[Edit difference data]
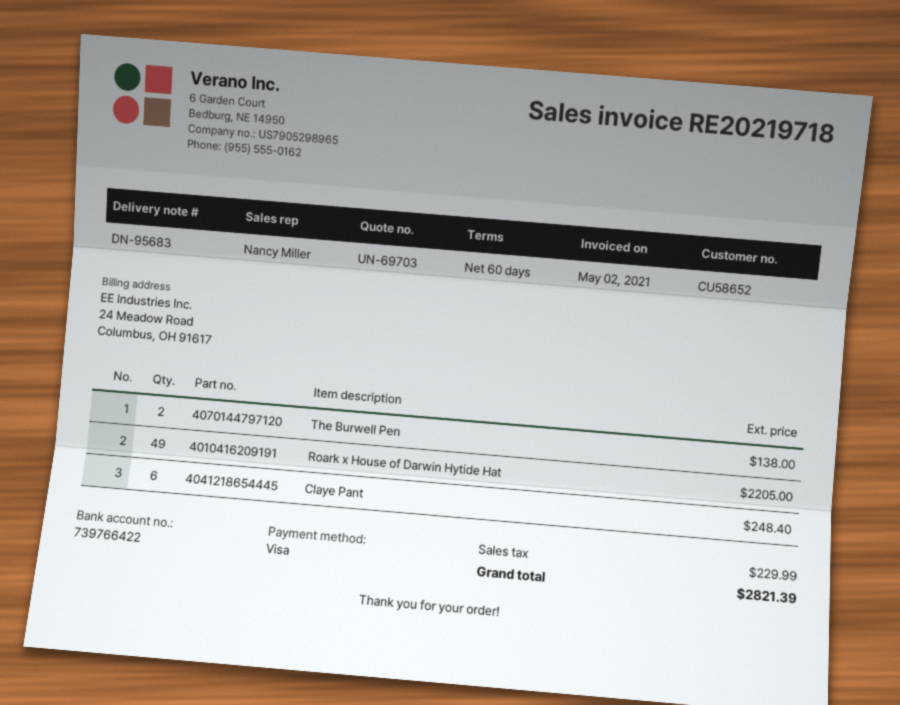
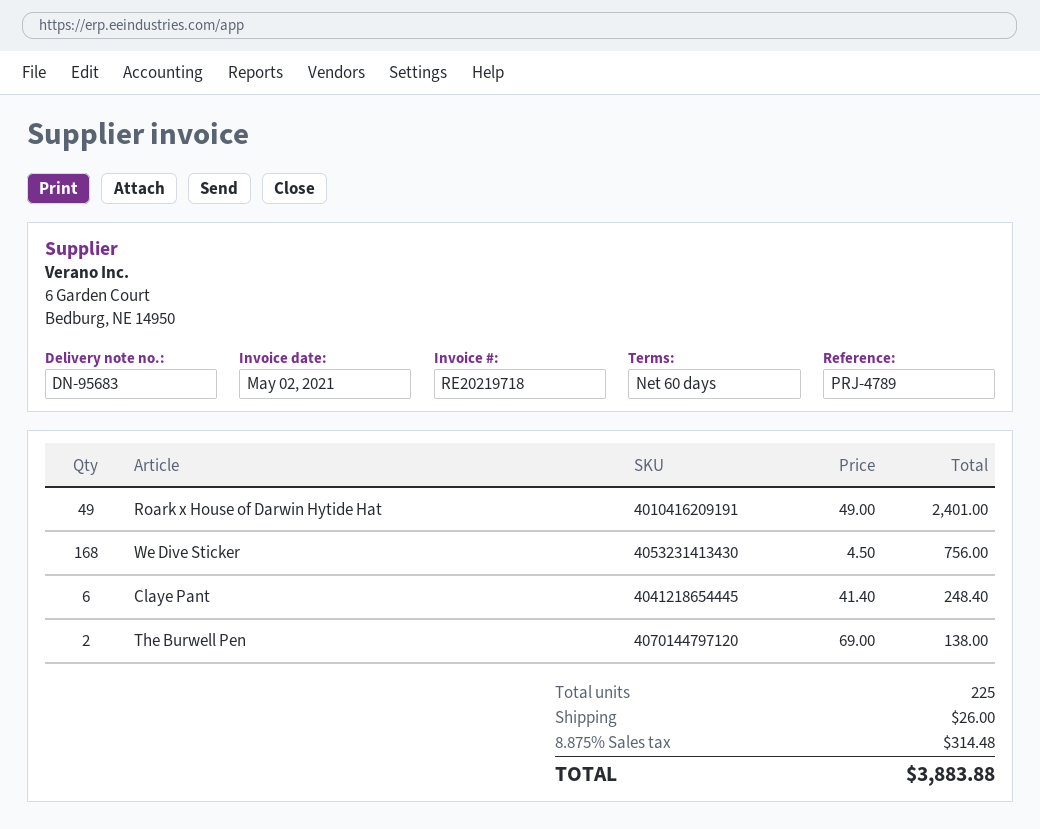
Roark x House of Darwin Hytide Hat: 49 for 2205.00 -> 49 for 2401.00
We Dive Sticker: none -> 168 for 756.00
shipping: none -> 26.00
tax: 229.99 -> 314.48
total: 2821.39 -> 3883.88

=== WHAT TO DO ===
Skip the pictures, then retype every line above exactly.

=== SOLVED EXERCISE ===
Roark x House of Darwin Hytide Hat: 49 for 2205.00 -> 49 for 2401.00
We Dive Sticker: none -> 168 for 756.00
shipping: none -> 26.00
tax: 229.99 -> 314.48
total: 2821.39 -> 3883.88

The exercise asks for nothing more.